En résumé, cette loi n’est pas un 18 Brumaire : la date ne fait pas seuil dans l’évolution des pouvoirs en place. 

Quelle sera la mission de ce nouveau ministère ? Quelles sont les implications d'une fusion des services de défense et de sécurité intérieure ?

L’évolution des services de défense et de sécurité intérieure doivent permettre de mieux faire face aux nouvelles menaces : à la traditionnelle défense du territoire et des populations s’ajoute dorénavant de nouveaux risques et menaces concernant par exemple les enjeux de la cybersécurité. Le continuum sécurité – défense est également une réalité en France, depuis le Livre blanc 2008 de la Défense, et a été confirmé en 2013. 

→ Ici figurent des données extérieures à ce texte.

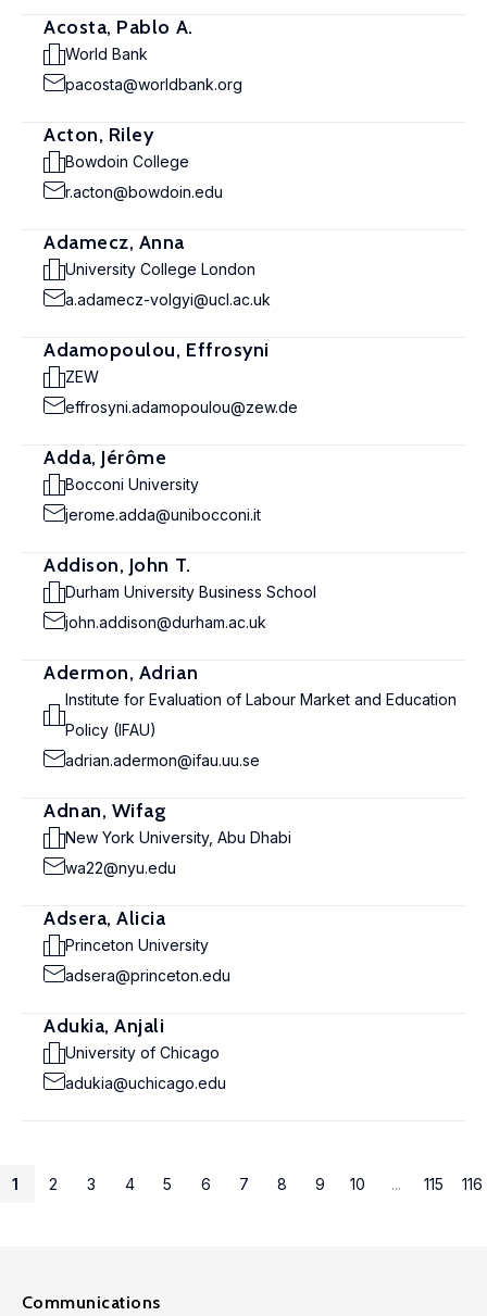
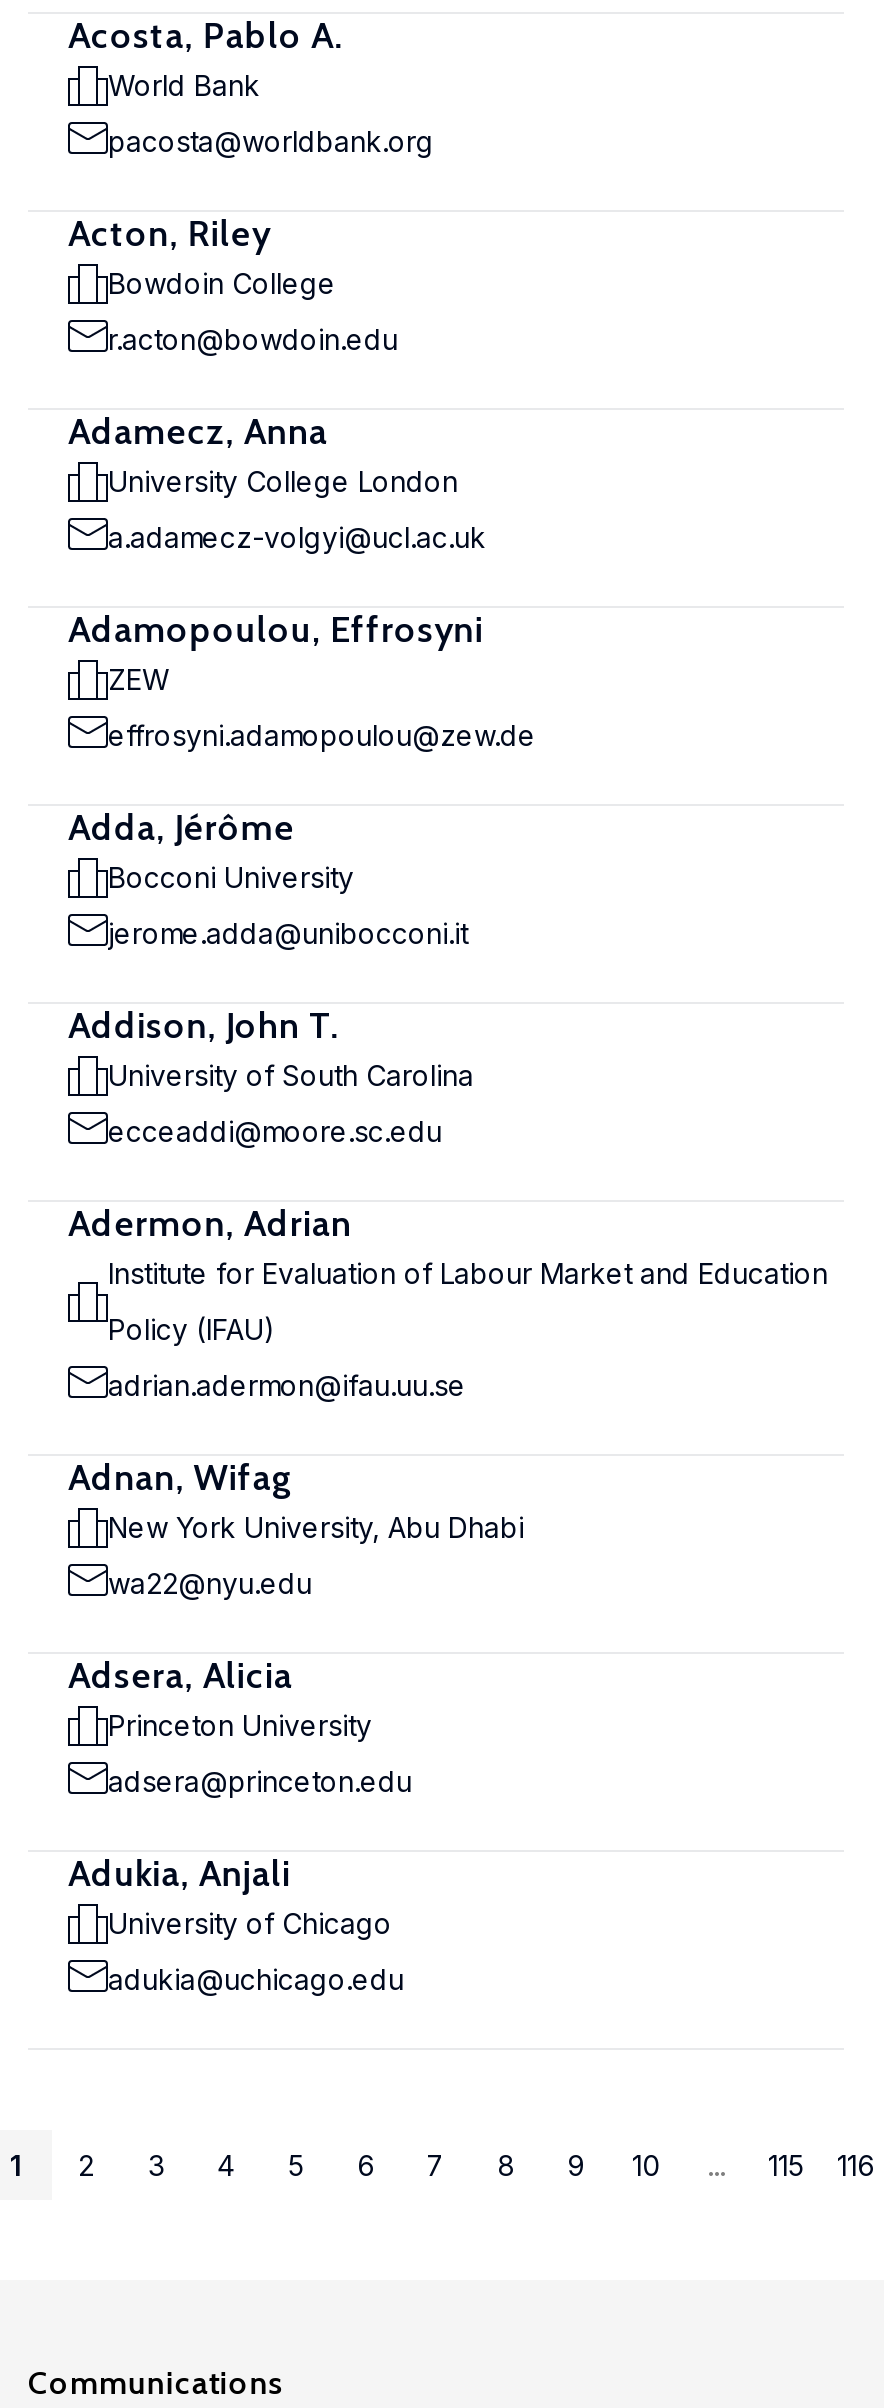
[65,582,316,601] Durham University Business School -> [108,1058,474,1092] University of South Carolina
[65,613,266,631] john.addison@durham.ac.uk -> [108,1114,442,1148] ecceaddi@moore.sc.edu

Sur le plan organisationnel, la nouvelle agence concernera près de 250 000 personnes, avec des ramifications dans de très nombreux secteurs et d’institutions étatiques. Les relations entre Vladimir Poutine et les services de renseignements ne sont pourtant pas aussi simples qu’elles apparaissent à première vue : avant ce projet de reprise en main, il avait plutôt essayé de diviser pour régner. En outre, il faut rappeler que les Gardes nationaux, créés en juillet dernier, qui sont en charge de contrôler les troupes de sécurité intérieure, sont également reliés directement à la Présidence. 

Cela confirme la thèse d’une reprise en main de ces institutions, afin de protéger le régime autour de Vladimir Poutine, d’autant qu’on a assisté dans le même temps au remplacement d’un certain nombre de personnes haut placés, dans une politique de rajeunissement des cadres et de recherche de personnalités loyales au pouvoir. 

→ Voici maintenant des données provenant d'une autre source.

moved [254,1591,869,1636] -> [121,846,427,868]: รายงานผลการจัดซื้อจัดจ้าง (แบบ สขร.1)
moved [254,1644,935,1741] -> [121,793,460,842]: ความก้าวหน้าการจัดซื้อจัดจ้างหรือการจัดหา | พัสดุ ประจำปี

Au-delà de l'affirmation d'un pouvoir personnel et au regard des défis auxquels la Russie est confrontée, cette réforme peut-elle répondre aux besoins de sécurité de la Russie ? 

Les défis qui se présentent à la Russie sont immenses, de la défense du plus grand territoire du monde au terrorisme islamiste en passant par les opérations militaires. De ce point de vue, Vladimir Poutine est autant conscient des enjeux actuels que ne pouvait l’être Andropov en 1982-1984, lorsqu’il devait faire face à une guerre en Afghanistan, une chute des prix du pétrole et une crise économique entamant la légitimé du régime dont il avait la charge. 

Faite pour sécuriser le pouvoir autour de la personne de Poutine, la réforme pose la question des services de renseignement dans des régimes semi-autoritaires ou autoritaires, mais ne doit pas nous faire oublier nos propres évolutions démocratiques et la question du contrôle de ces services, des démocraties illibérales en Europe Centrale aux divers Etats d’urgence que nous observons.